Up-to-date information can be found elsewhere in Te Ara.



Decimal System

In New Zealand efforts have periodically been made to introduce the decimal system. In 1957 a representative committee was appointed by the then Minister of Finance “to examine matters connected with the possible introduction of decimal coinage in New Zealand”. In its report, dated 1 October 1959, the committee stated that it “is agreed in principle that a change to decimal coinage is desirable” and recommended a system that would involve a 10s. unit, with 10 lower units, “cents”, to the shilling.

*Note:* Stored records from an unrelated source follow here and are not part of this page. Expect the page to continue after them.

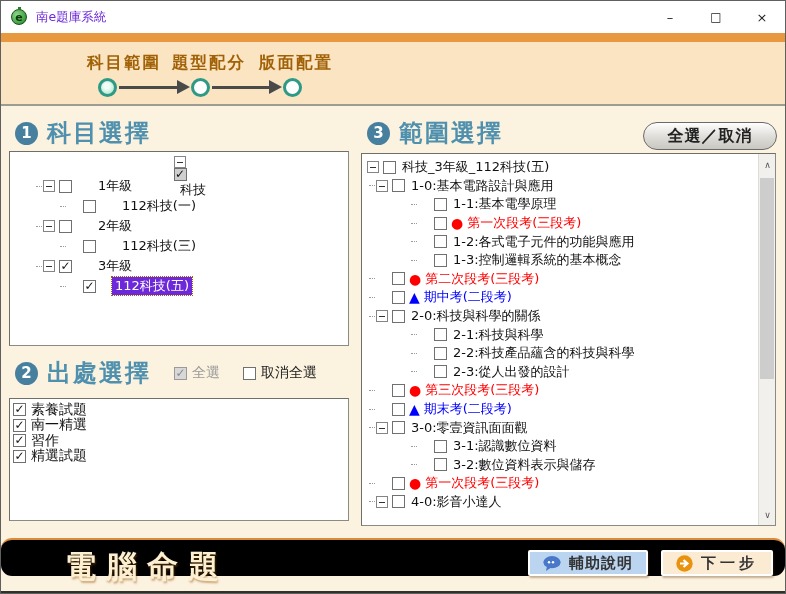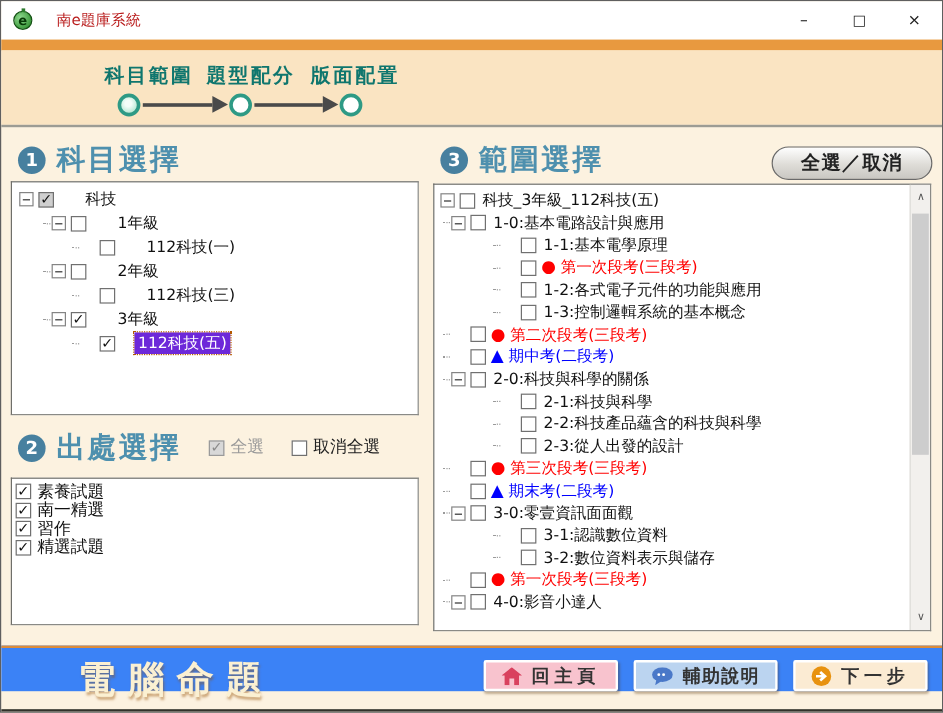--- a/index.html
+++ b/index.html
@@ -8,32 +8,32 @@
             border:1px solid #5f5f5f; overflow:hidden; }
 
   
   .titlebar { position:absolute; top:0; left:0; width:100%; height:32px; background:#ffffff;
               display:flex; align-items:center; }
   .appicon { position:relative; width:16px; height:16px; margin-left:10px; border-radius:50%;
              background:radial-gradient(circle at 35% 35%, #8fd98f, #3f9c3f 70%, #1f6b1f);
              border:1px solid #145214; color:#073a07; font-size:11px; font-weight:bold;
              display:flex; align-items:center; justify-content:center; }
   .appicon::before { content:""; position:absolute; top:-3px; left:6px; width:3px; height:3px; background:#2c7a2c; }
-  .apptitle { margin-left:20px; font-size:12.5px; color:#b91c1c; }
+  .apptitle { margin-left:9px; font-size:12.5px; color:#6d28d9; }
   .wincontrols { margin-left:auto; display:flex; height:100%; }
   .winbtn { width:46px; height:100%; display:flex; align-items:center; justify-content:center;
             font-size:13px; color:#222; cursor:default; }
   .winbtn.max { font-size:12px; }
 
   
   .orange-strip { position:absolute; top:32px; left:0; width:100%; height:9px; background:#E8993F; }
   .stepband { position:absolute; top:41px; left:0; width:100%; height:62px; background:#FAE4C2; }
   .band-divider { position:absolute; top:103px; left:0; width:100%; height:2px; background:#9c9c94; }
 
-  .step-label { position:absolute; top:10px; font-size:16.5px; font-weight:bold; color:#0f766e; letter-spacing:2px; }
+  .step-label { position:absolute; top:10px; font-size:16.5px; font-weight:bold; color:#a16207; letter-spacing:2px; }
   .step-circle { position:absolute; top:36px; width:19px; height:19px; border-radius:50%;
                  border:3px solid #2E9A85; background:#fff; }
   .step-circle.active { background:radial-gradient(circle at 45% 40%, #f4fdf8 25%, #9fe0c6 95%); }
   .step-line { position:absolute; height:3px; background:#4a4a4a; top:44px; }
   .step-arrowhead { position:absolute; top:38px; width:0; height:0;
                     border-top:7px solid transparent; border-bottom:7px solid transparent;
                     border-left:13px solid #4a4a4a; }
 
   
   .pheader { position:absolute; display:flex; align-items:center; gap:9px; }
@@ -50,21 +50,21 @@
   
   .whitebox { position:absolute; background:#fff; border:1px solid #8a8a86;
               border-top-color:#6f6f6a; border-left-color:#6f6f6a; }
 
   
   .tree { padding-top:4px; font-size:13px; color:#111; }
   .trow { display:flex; align-items:center; }
   .p1tree .trow { height:20px; }
   .p3tree .trow { height:18.6px; }
   .trow.level-1::before, .trow.level-2::before { content:""; width:6px; border-top:1px dotted #9a9a9a; margin-right:1px; }
-  .p1tree .level-0 { padding-left:6px; }
+  .p1tree .level-0 { padding-left:6px;flex-direction:column; }
   .p1tree .level-1 { padding-left:26px; }
   .p1tree .level-2 { padding-left:50px; }
   .p3tree .level-0 { padding-left:4px; }
   .p3tree .level-1 { padding-left:6px; }
   .p3tree .level-2 { padding-left:48px; }
 
   .expand { position:relative; width:12px; height:12px; border:1px solid #848484; background:#fff;
             margin-right:4px; flex:none; visibility:hidden; }
   .expand.expand-true { visibility:visible; }
   .expand::after { content:""; position:absolute; left:2px; right:2px; top:5px; height:1px; background:#333; }
@@ -94,22 +94,22 @@
                 font-family:inherit; letter-spacing:1px; }
   .p3tree { position:absolute; left:1px; top:0; width:460px; height:371px; overflow:hidden; }
   .scrollbar { position:absolute; top:0; right:0; width:17px; height:371px; background:#f2f0ed; border-left:1px solid #dcdcd8; }
   .scroll-arrow { position:absolute; left:0; width:17px; height:17px; display:flex; align-items:center;
                   justify-content:center; font-size:9px; color:#555; }
   .scroll-arrow.up { top:2px; }
   .scroll-arrow.down { bottom:2px; }
   .scroll-thumb { position:absolute; left:1px; width:14px; top:24px; height:201px; background:#cdcdcd; }
 
   
-  .footer { position:absolute; top:537px; left:0; width:100%; height:38px; background:#3b82f6;
-            border-top:2px solid #DB8C3B; }
+  .footer { position:absolute; top:537px; left:0; width:100%; height:38px; background:#000000;
+            border-top:2px solid #DB8C3B;border-radius:11px; }
   .brand { position:absolute; left:64px; top:6px; font-size:31px; font-weight:bold; color:#FBF0D2;
            letter-spacing:10px; text-shadow:1px 2px 2px rgba(150,80,0,.45); }
   .fbuttons { position:absolute; right:12px; top:10px; display:flex; gap:13px; }
   .fbtn { display:flex; align-items:center; gap:8px; height:26px; padding:0 13px; border:2px solid #fff;
           border-radius:2px; box-shadow:1px 2px 2px rgba(90,50,0,.35); font-size:15px; font-weight:bold;
           color:#333; font-family:inherit; }
   .fbtn.home { background:#F8C3CE; letter-spacing:4px; }
   .fbtn.help { background:#BBD4F0; letter-spacing:1px; }
   .fbtn.next { background:#FBEBD3; letter-spacing:4px; }
   .darkstrip { position:absolute; top:590px; left:0; width:100%; height:4px; background:#31312a; }
@@ -381,26 +381,20 @@
     <div class="scrollbar">
       <div class="scroll-arrow up">∧</div>
       <div class="scroll-thumb"></div>
       <div class="scroll-arrow down">∨</div>
     </div>
   </div>
 
   <div class="footer">
     <div class="brand">電腦命題</div>
     <div class="fbuttons">
-      <button class="fbtn home">
-        <svg width="17" height="15" viewBox="0 0 17 15">
-          <path d="M8.5 0 L17 7 L14.5 7 L14.5 15 L10.5 15 L10.5 9.5 L6.5 9.5 L6.5 15 L2.5 15 L2.5 7 L0 7 Z" fill="#D9415E"></path>
-        </svg>
-        <span>回主頁</span>
-      </button>
       <button class="fbtn help">
         <svg width="18" height="15" viewBox="0 0 18 15">
           <ellipse cx="9" cy="6.2" rx="8.6" ry="6.1" fill="#4A78C8"></ellipse>
           <path d="M4 10 L3 15 L9 11 Z" fill="#4A78C8"></path>
           <circle cx="6" cy="6.2" r="1.2" fill="#fff"></circle>
           <circle cx="10" cy="6.2" r="1.2" fill="#fff"></circle>
         </svg>
         <span>輔助說明</span>
       </button>
       <button class="fbtn next">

In April 1963 the Minister of Finance announced the Government's decision to adopt decimal coinage in 1967, and by July 1964 the following decision had been made:

  1. That the date of the changeover be Tuesday, 11 July 1967;

  2. That the major unit adopted be based on 10s., and divided into 100 minor units valued at 1.2d.;

  3. That the names of the major and minor units be “dollar” and “cent”; and

  4. That the denominations of coinage be ½, 1, 2, 5, 10, 20, and 50 cents. Thus there will be no 2½ cent piece equivalent to the present 3d., nor a 25 cent piece equivalent to the present half-crown, which is to be withdrawn from circulation by 1967.

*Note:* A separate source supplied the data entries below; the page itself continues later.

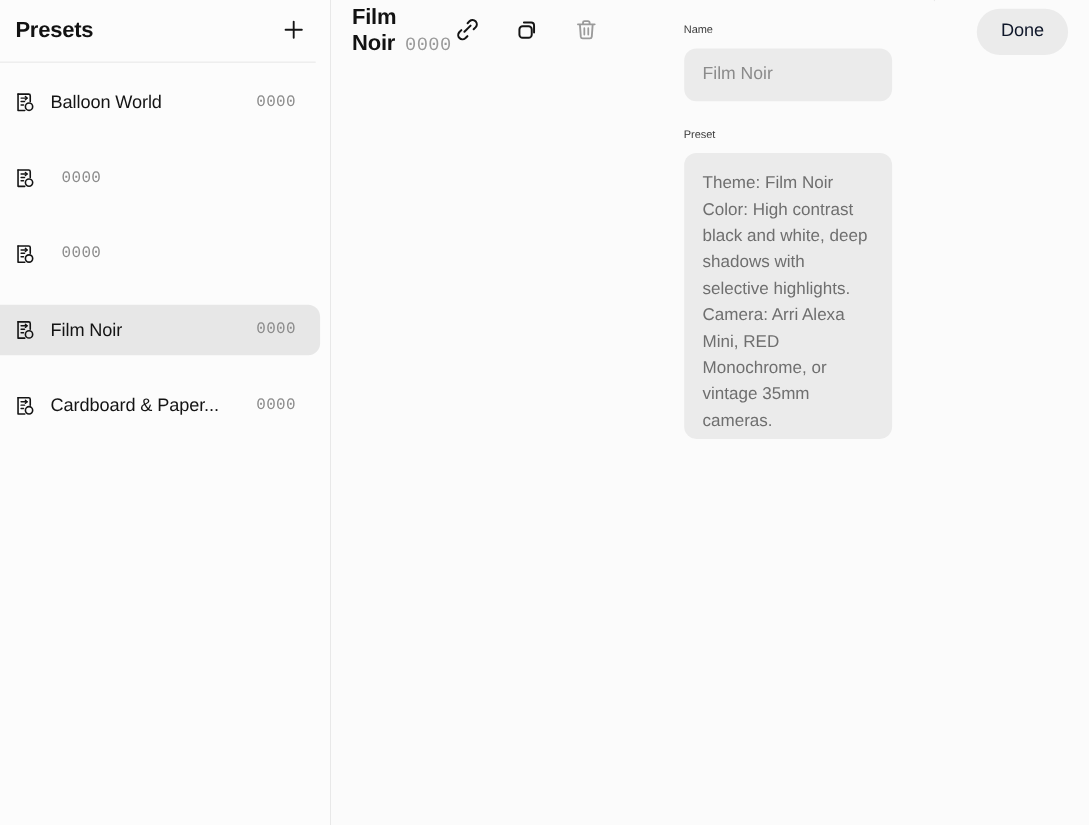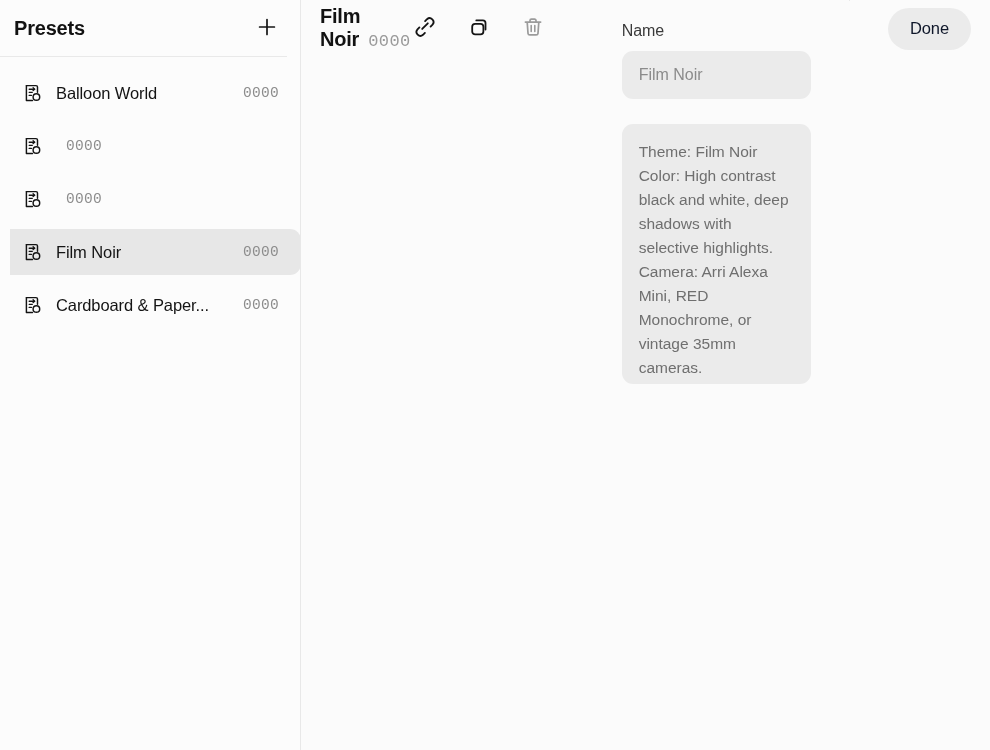--- a/index.html
+++ b/index.html
@@ -69,24 +69,23 @@
     height: 1px;
     background: #e9e9e9;
     margin: 0 14px 0 0;
     width: 287px;
   }
 
   .preset-list {
     padding-top: 13px;
     display: flex;
     flex-direction: column;
-    gap: 0px;
+    gap: 16px;
     flex: 1 1 auto;
     overflow-y: auto;
-    margin-left: 10px;
   }
 
   .preset-item {
     height: 46px;
     display: flex;
     align-items: center;
     padding: 0 22px 0 12px;
     width: 291px;
     border-top-right-radius: 11px;
     border-bottom-right-radius: 11px;
@@ -185,21 +184,21 @@
     margin: 0 19px;
   }
 
   .detail-body {
     flex: 1 1 auto;
     padding: 22px 19px 0 19px;
     overflow-y: auto;
   }
 
   .field-label {
-    font-size: 16px;
+    font-size: 10px;
     color: #3a3a3a;
     margin-bottom: 11px;
     letter-spacing: -0.05px;
   }
 
   .name-input {
     width: 100%;
     height: 48px;
     background: #ebebeb;
     border: none;
@@ -392,20 +391,21 @@
 
     <div class="detail-header-divider"></div>
 
     <div class="detail-body">
 
       <div class="field-label">Name</div>
       <input class="name-input" type="text" placeholder="Film Noir" style="">
 
       <div class="section-gap"></div>
 
+      <div class="field-label">Preset</div>
       <textarea class="preset-textarea" style="">Theme: Film Noir
 Color: High contrast black and white, deep shadows with selective highlights.
 Camera: Arri Alexa Mini, RED Monochrome, or vintage 35mm cameras.
 Film Stock: Ilford HP5, Kodak Double-X, or high-contrast digital monochrome settings.
 Lighting: Low key, chiaroscuro lighting with hard shadows, venetian blind effects, and strong backlighting.
 Vibe: Moody, mysterious, suspenseful</textarea>
     </div>
 
     <div class="detail-footer-divider"></div>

A Decimal Currency Board with members representing Treasury, the Reserve Bank, the Post Office, the trading banks, and commerce has been appointed to organise and administer the changeover. A Coinage Design Advisory Committee has also been set up to advise the Government on various aspects of design for the new coins. It has been announced that a new effigy, or “head”, approved by the Queen, will be used, the work of Arnold Machin, R.A.

The Decimal Currency Act of 1964 covered many of the above points, as well as those dealing with the composition of the new coins, new legal tender amounts, and the counterfeiting of coin. This Act replaced the Coinage Act of 1933.